Perto de entrar em meu campo de visão, já sabia quem era, a forma espaçada e controlada vindo do andar calculado de Nikolai finalmente passando pela porta, relutante, a cabeça levemente abaixada lançando-me seu escrutínio de cima a baixo para depois olhar para cada uma das costureiras.

–Se me permitem, preciso discutir assuntos privados de extrema importância com Sombra. Incomodam-se se eu pedir para retirarem-se? –Nikolai terminou em um tom não muito explorado por mim, não sabendo que ele poderia ser tão simpático e educado. Cada uma, de sua própria maneira, olhou-me uma última vez antes de obedecê-lo, seja encarando a costura que tinham em processo, direcionando-me olhares furtivos ou compadecidos.

Já sozinhos, deixei-me analisa-lo e respirei fundo.

–Se fosse em uma situação normal, isso seria um escândalo, no mínimo. –Deixar uma jovem desacompanhada em um ambiente fechado com um homem igualmente solteiro poderia vir a ser algum problema se eu não fosse uma ladra e ele não fosse o auxiliar da Rainha/assassino. Nikolai sorriu e exalou leve e rapidamente, aproximando-se com o foco ainda em seus pés antes de pousá-lo em meu ser.

–Algo que eu já aprendi é que nada vindo de você é normal. Encare como um elogio, nada sobre mim é normal também.

–Decida-se se é um elogio ou se isso se encaixa a você, os dois não combinam. –Ele comprimira os lábios, franzindo-os na tentativa de segurar um sorriso em resposta à minha provocação.

Sem se importar em me dar uma resposta, ele começara a estudar como o vestido era feito, como as meninas estavam planejando em criá-lo e notei quando suas sobrancelhas franziram.

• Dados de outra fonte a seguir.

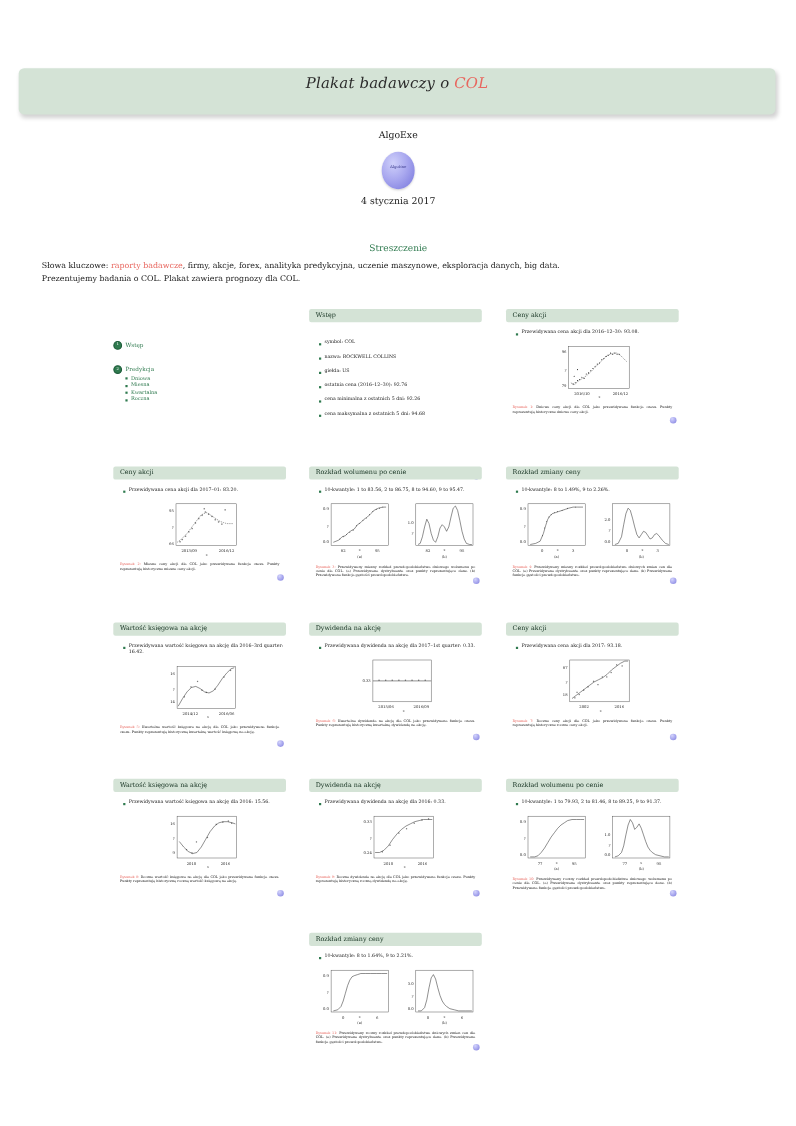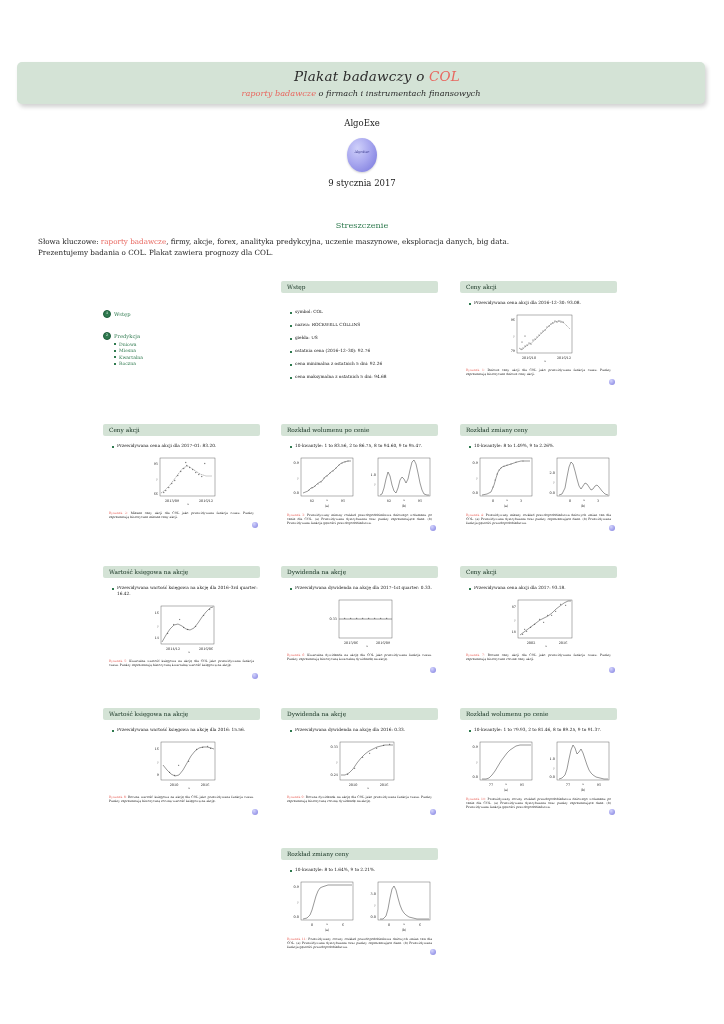"Plakat badawczy o COL" .title-main { left: 16px -> 0 }
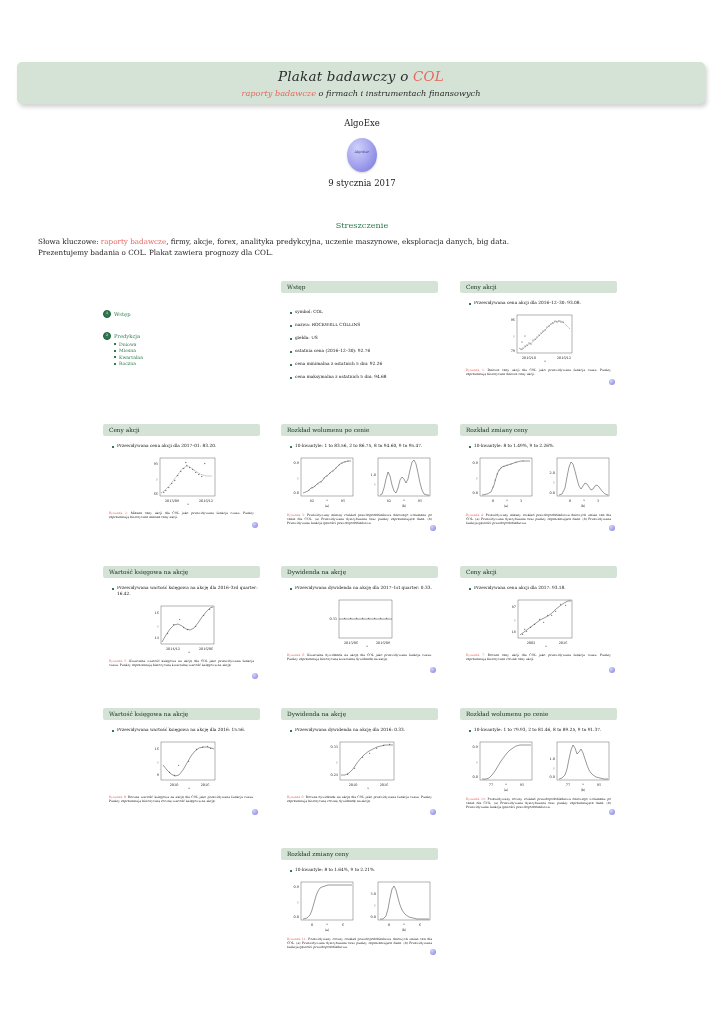"raporty badawcze o firmach i" div.title-sub { html: <div><span>raporty badawcze</span><span> o firmach i instrumentach finansowych</span></div> -> none }
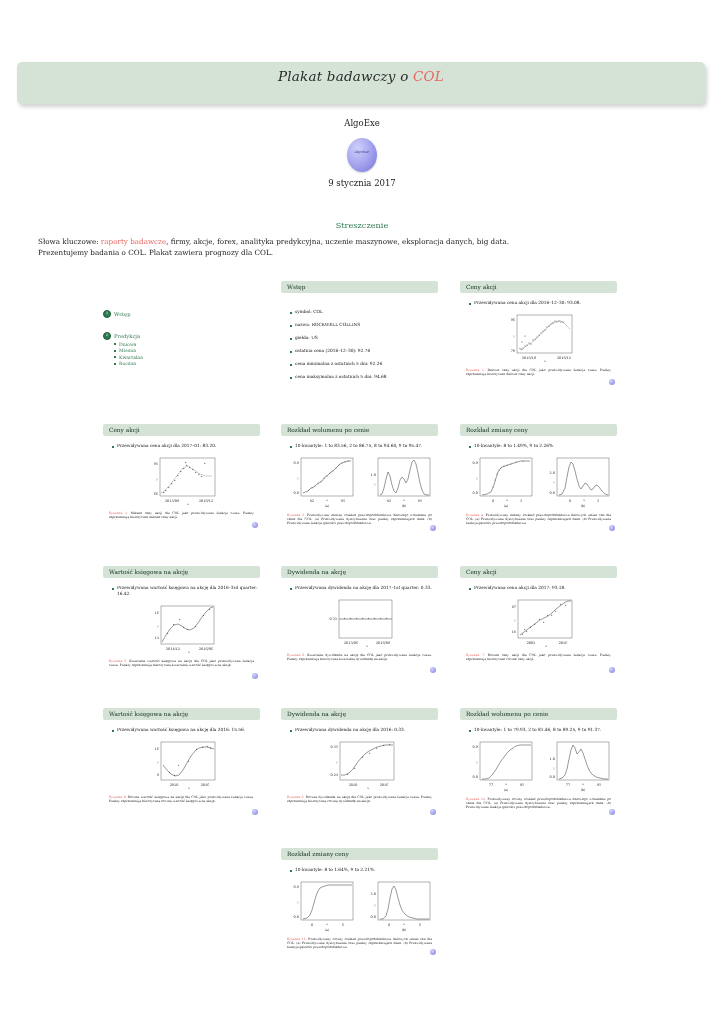"9 stycznia 2017" div.date { text: 9 -> 4 }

O principal objetivo do belo vestido vermelho em construção em meu corpo é que ele seja chamativo, prático e elegante em mesma medida e, definitivamente, dois desses três requisitos já poderiam ser considerados feitos, porém, com agulhas e alfinetes aos montes prendendo os tecidos, tornava-me incapaz de testar sua eficiência quanto a praticidade.

–Ele é confortável? –Nikolai encontrava-se parado à minha frente, sua atenção presa ao meu rosto.

–Incrivelmente confortável e creio que será ainda mais quando estiver completamente costurado.

–Você se sente confortável usando-o? –Que pergunta estúpida, quis responder, se eu pudesse escolher, nem para Drítan estaria indo, quanto mais colaborando com um de seus planos.

–Sinto-me bem segura com ele, nada que me incomode. –Acabei dizendo. O vestido, de fato, mostrava um pouco de pele, talvez um pouco mais do que minhas roupas cotidianas (talvez por esse motivo Nikolai tenha questionado-me sobre isso), mas não era por não sentir-me confortável em minha própria pele e, sim, porquê a finalidade do que vestia normalmente era passar despercebida. Sou confiante o suficiente para não ter vergonha de exibir minha pele, nada sobre o vestido me incomodava com exceção ao fato de que ele era literalmente confeccionado para chamar atenção.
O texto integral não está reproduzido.